Clinical Report: Assessing the Risk of Advanced Language Models in Healthcare
Overview
This study evaluates the racial and gender biases present in clinical vignettes generated by reasoning large language models (LLMs), specifically o3-mini and DeepSeek-R1. Findings indicate significant misrepresentation of demographic distributions in generated content.
Background
The integration of large language models (LLMs) in healthcare has the potential to enhance clinical decision-making but also poses risks of perpetuating biases. Previous studies have shown that LLMs can generate content that overrepresents certain racial and gender groups in stereotypical medical conditions.
Data Highlights
A total of 36,000 unique clinical vignettes were generated, revealing misrepresentation in demographic distributions for both race and gender across various medical conditions.
Key Findings
Median misrepresentation for o3-mini was 44% for Black patients, with overrepresentation in 78% of conditions.

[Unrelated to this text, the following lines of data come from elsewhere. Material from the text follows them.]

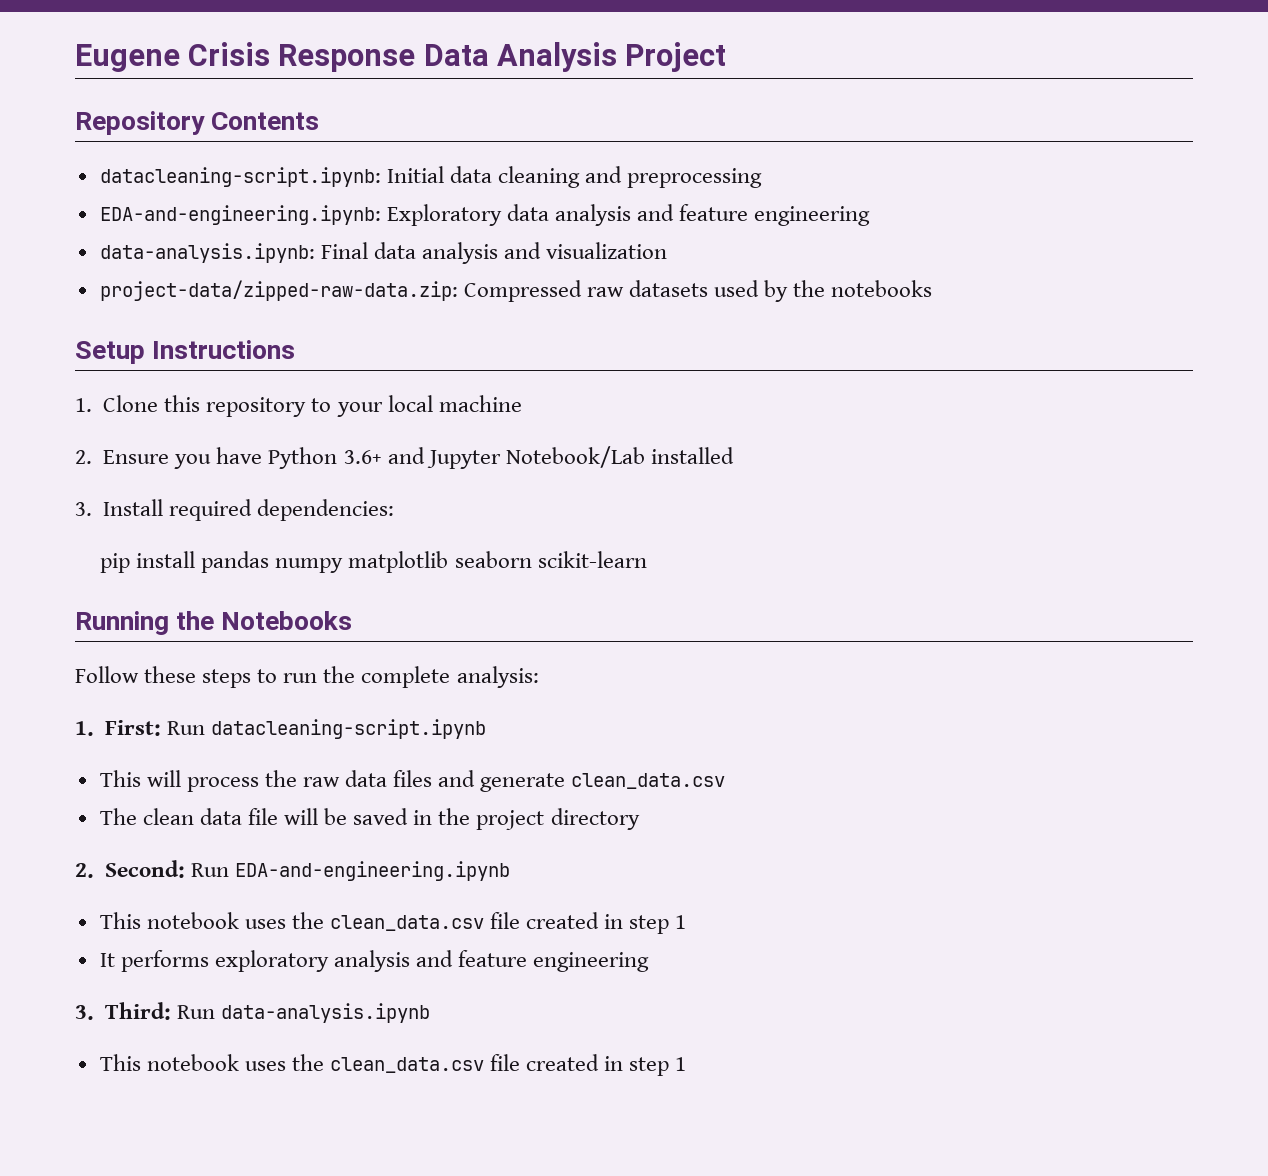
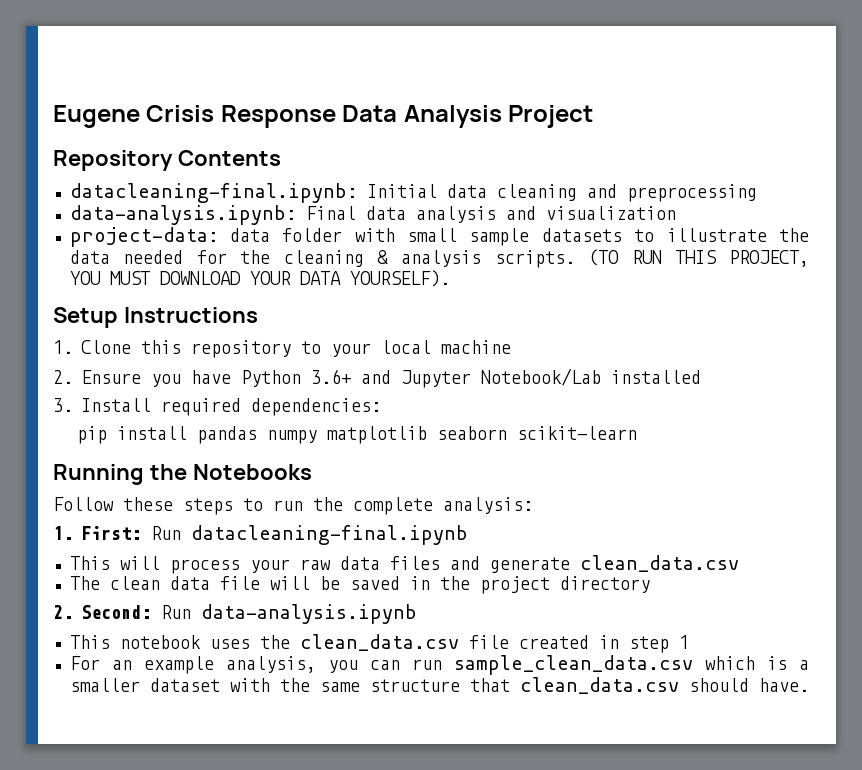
- datacleaning-script.ipynb: Initial data cleaning and preprocessing
+ datacleaning-final.ipynb: Initial data cleaning and preprocessing
- EDA-and-engineering.ipynb: Exploratory data analysis and feature engineering
- project-data/zipped-raw-data.zip: Compressed raw datasets used by the notebooks
+ project-data: data folder with small sample datasets to illustrate the data needed for the cleaning & analysis scripts. (TO RUN THIS PROJECT, YOU MUST DOWNLOAD YOUR DATA YOURSELF).
- 1. First: Run datacleaning-script.ipynb
+ 1. First: Run datacleaning-final.ipynb
- This will process the raw data files and generate clean_data.csv
+ This will process your raw data files and generate clean_data.csv
- 2. Second: Run EDA-and-engineering.ipynb
+ 2. Second: Run data-analysis.ipynb
- It performs exploratory analysis and feature engineering
- 3. Third: Run data-analysis.ipynb
- This notebook uses the clean_data.csv file created in step 1
+ For an example analysis, you can run sample_clean_data.csv which is a smaller dataset with the same structure that clean_data.csv should have.

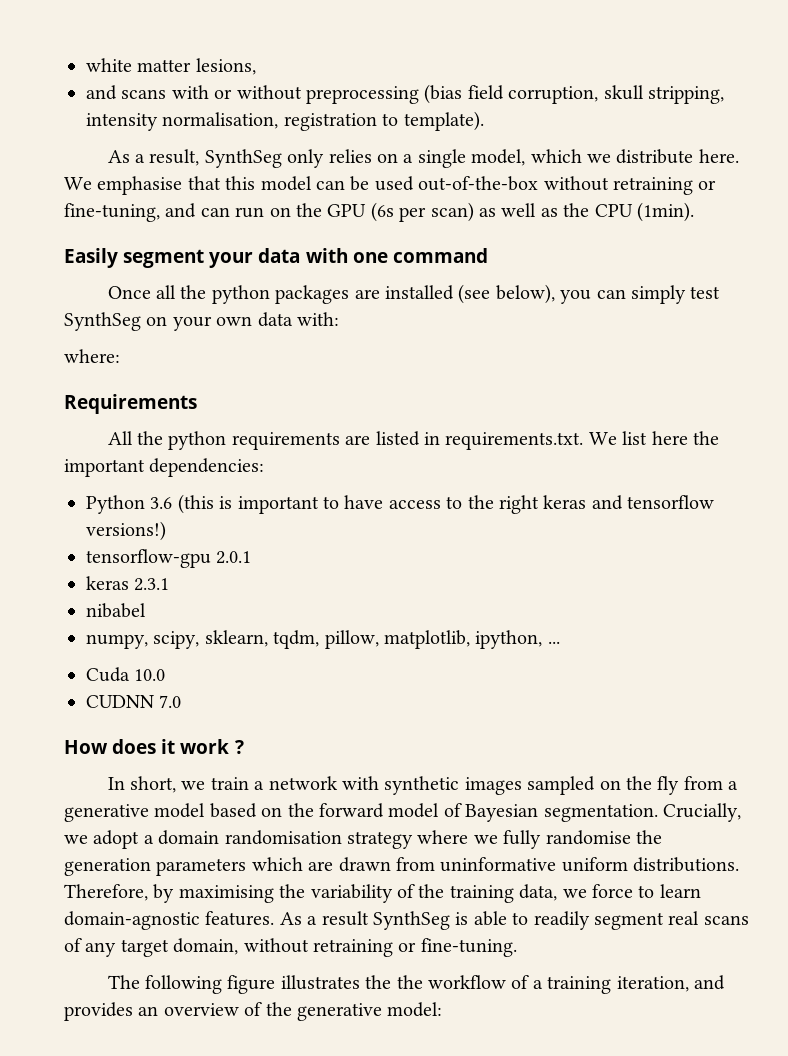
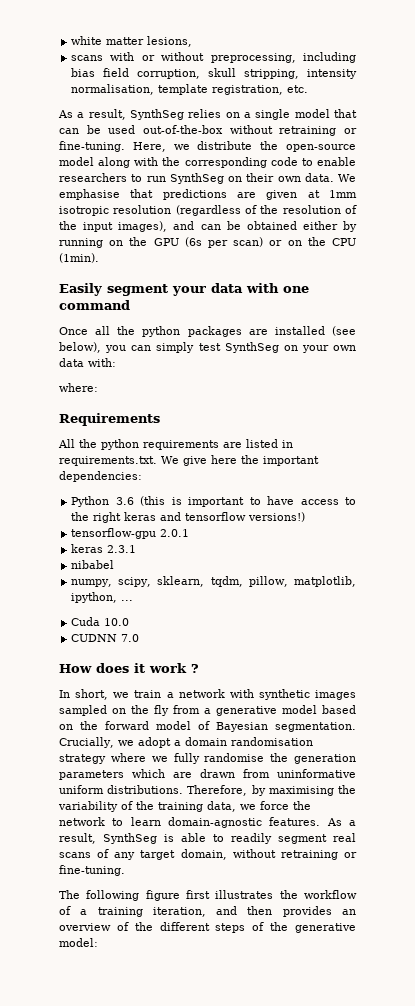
- and scans with or without preprocessing (bias field corruption, skull stripping, intensity normalisation, registration to template).
- As a result, SynthSeg only relies on a single model, which we distribute here. We emphasise that this model can be used out-of-the-box without retraining or fine-tuning, and can run on the GPU (6s per scan) as well as the CPU (1min).
+ scans with or without preprocessing, including bias field corruption, skull stripping, intensity normalisation, template registration, etc.
+ As a result, SynthSeg relies on a single model that can be used out-of-the-box without retraining or fine-tuning. Here, we distribute the open-source model along with the corresponding code to enable researchers to run SynthSeg on their own data. We emphasise that predictions are given at 1mm isotropic resolution (regardless of the resolution of the input images), and can be obtained either by running on the GPU (6s per scan) or on the CPU (1min).
- All the python requirements are listed in requirements.txt. We list here the important dependencies:
+ All the python requirements are listed in requirements.txt. We give here the important dependencies:
- Therefore, by maximising the variability of the training data, we force to learn domain-agnostic features.
+ Therefore, by maximising the variability of the training data, we force the network to learn domain-agnostic features.
- As a result SynthSeg is able to readily segment real scans of any target domain, without retraining or fine-tuning.
+ As a result, SynthSeg is able to readily segment real scans of any target domain, without retraining or fine-tuning.
- The following figure illustrates the the workflow of a training iteration, and provides an overview of the generative model:
+ The following figure first illustrates the workflow of a training iteration, and then provides an overview of the different steps of the generative model:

DeepSeek-R1 showed a median misrepresentation of 31% for Black patients, with 89% of conditions exhibiting overrepresentation.
Both models demonstrated gender misrepresentation, with o3-mini showing -27% for female patients and DeepSeek-R1 showing -23%.
χ2 goodness-of-fit tests confirmed that generated demographic distributions differed significantly from epidemiological baselines for all conditions.
Both models overrepresented Black populations in conditions stereotypically associated with them.
Clinical Implications
The findings highlight the need for careful evaluation of LLM outputs in clinical settings to prevent the reinforcement of racial and gender stereotypes. Ongoing monitoring and bias assessment are essential to mitigate potential health disparities exacerbated by these technologies.
Conclusion
The study highlights demographic misrepresentation in clinical content generated by reasoning LLMs.